══ Source material ══

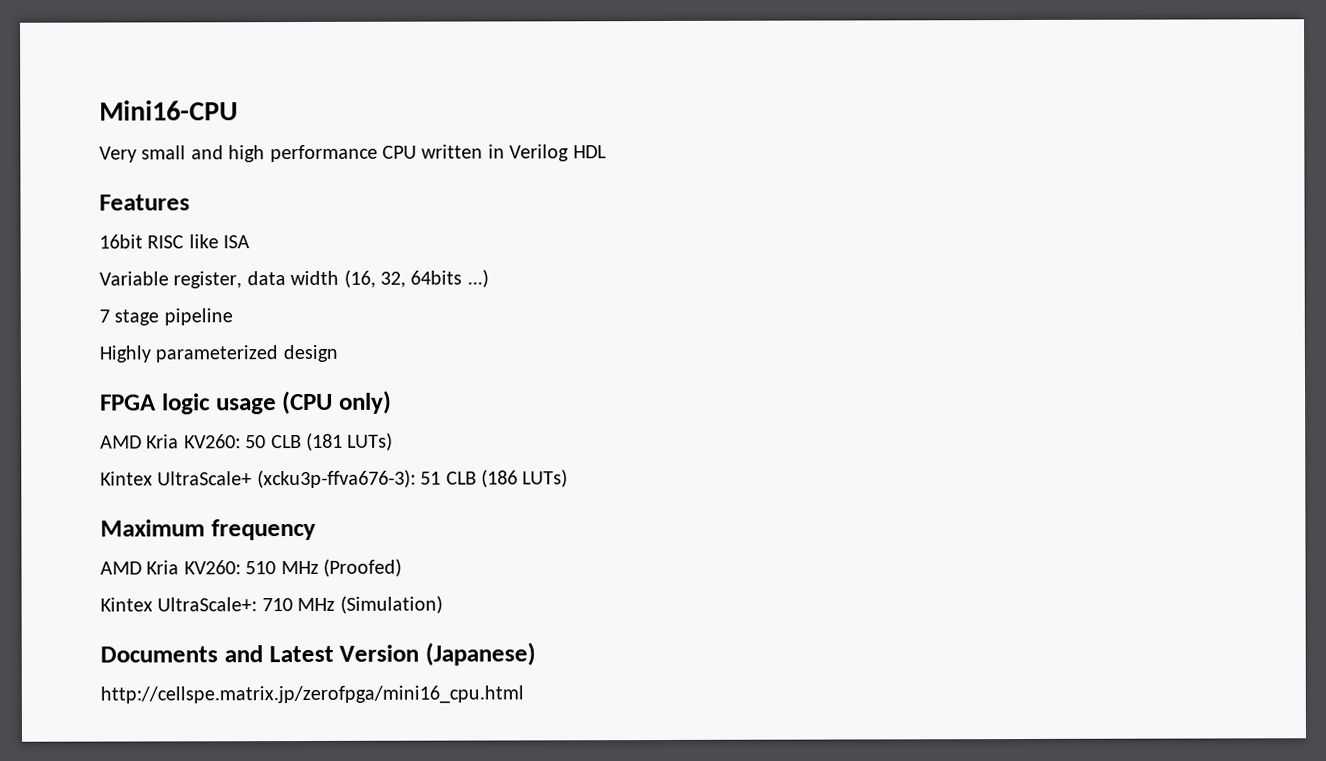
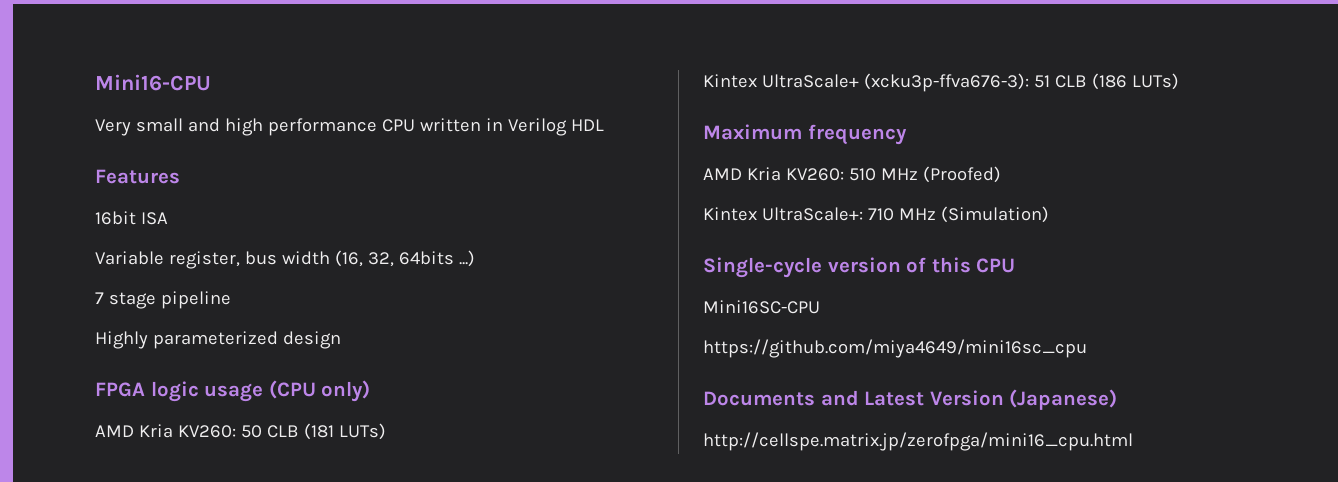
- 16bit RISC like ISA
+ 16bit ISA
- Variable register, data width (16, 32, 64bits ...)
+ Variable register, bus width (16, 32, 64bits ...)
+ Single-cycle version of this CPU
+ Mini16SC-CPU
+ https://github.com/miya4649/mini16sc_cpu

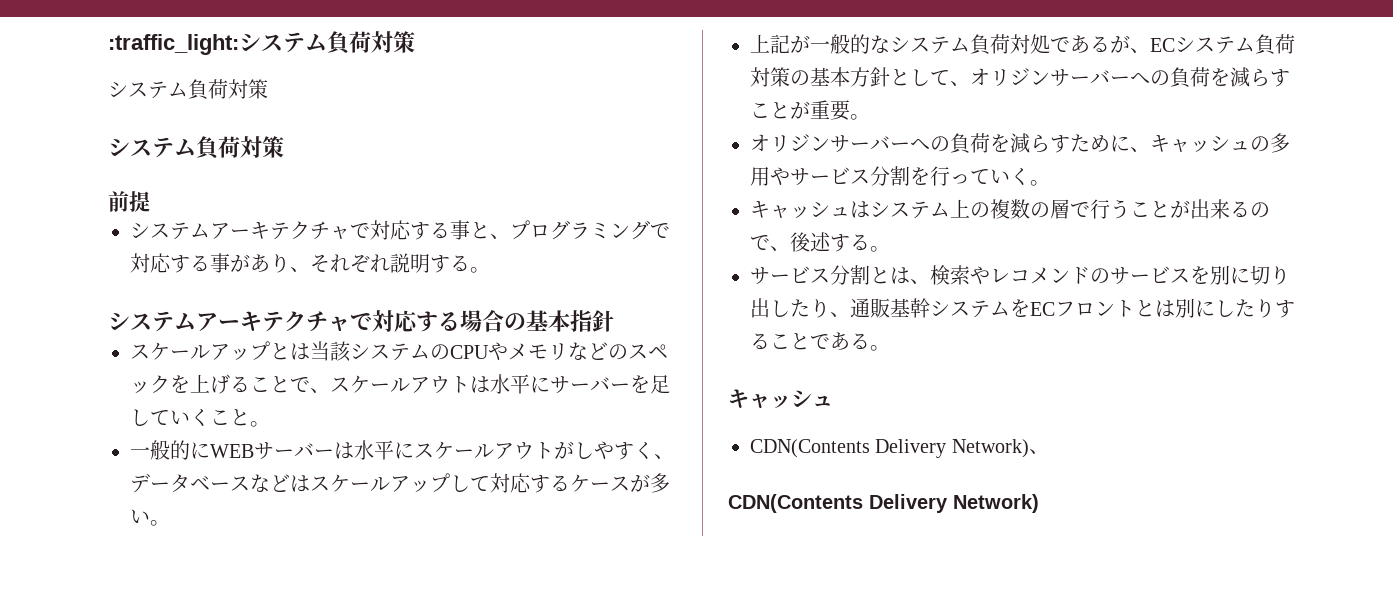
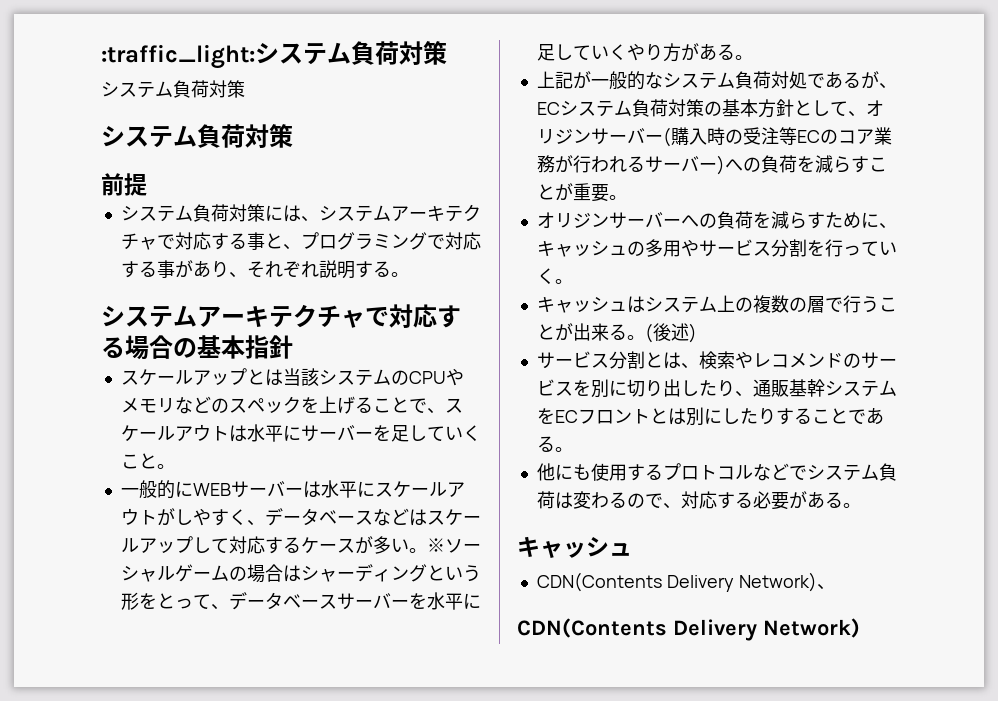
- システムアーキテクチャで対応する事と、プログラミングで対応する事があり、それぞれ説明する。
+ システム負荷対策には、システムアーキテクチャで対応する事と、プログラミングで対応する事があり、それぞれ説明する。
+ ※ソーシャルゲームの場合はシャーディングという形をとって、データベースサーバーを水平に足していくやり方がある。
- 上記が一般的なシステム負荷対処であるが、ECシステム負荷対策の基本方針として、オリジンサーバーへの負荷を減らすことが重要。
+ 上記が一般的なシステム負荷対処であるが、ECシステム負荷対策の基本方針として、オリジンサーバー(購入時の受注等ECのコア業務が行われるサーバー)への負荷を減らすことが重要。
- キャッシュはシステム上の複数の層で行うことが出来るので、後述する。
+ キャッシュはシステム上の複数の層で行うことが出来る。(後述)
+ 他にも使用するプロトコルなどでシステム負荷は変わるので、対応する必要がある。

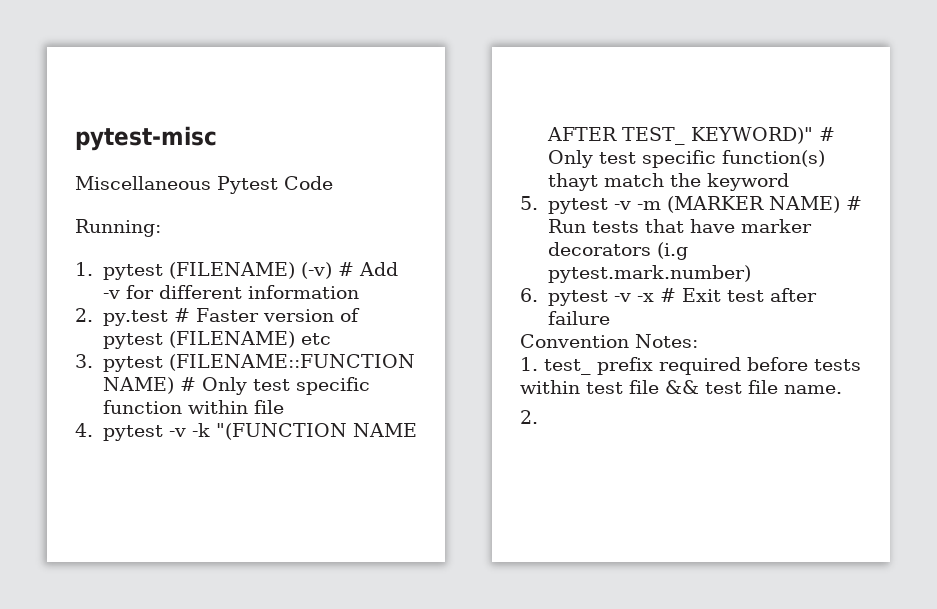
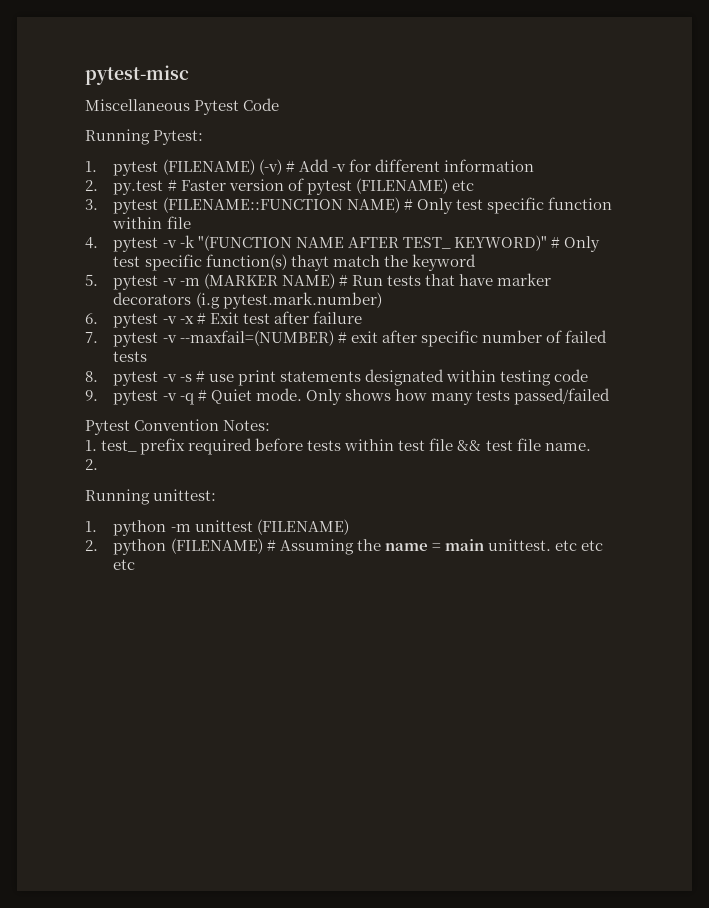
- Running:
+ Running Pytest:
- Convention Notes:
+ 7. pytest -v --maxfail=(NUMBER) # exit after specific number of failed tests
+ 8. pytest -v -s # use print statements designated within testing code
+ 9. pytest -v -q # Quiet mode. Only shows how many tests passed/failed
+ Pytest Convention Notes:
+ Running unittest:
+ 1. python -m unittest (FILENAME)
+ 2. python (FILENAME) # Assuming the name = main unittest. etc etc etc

═══

Activity:
Scan the preceding listing for the string "register" and copy every line where it occurs.

Exercise result:
- Variable register, data width (16, 32, 64bits ...)
+ Variable register, bus width (16, 32, 64bits ...)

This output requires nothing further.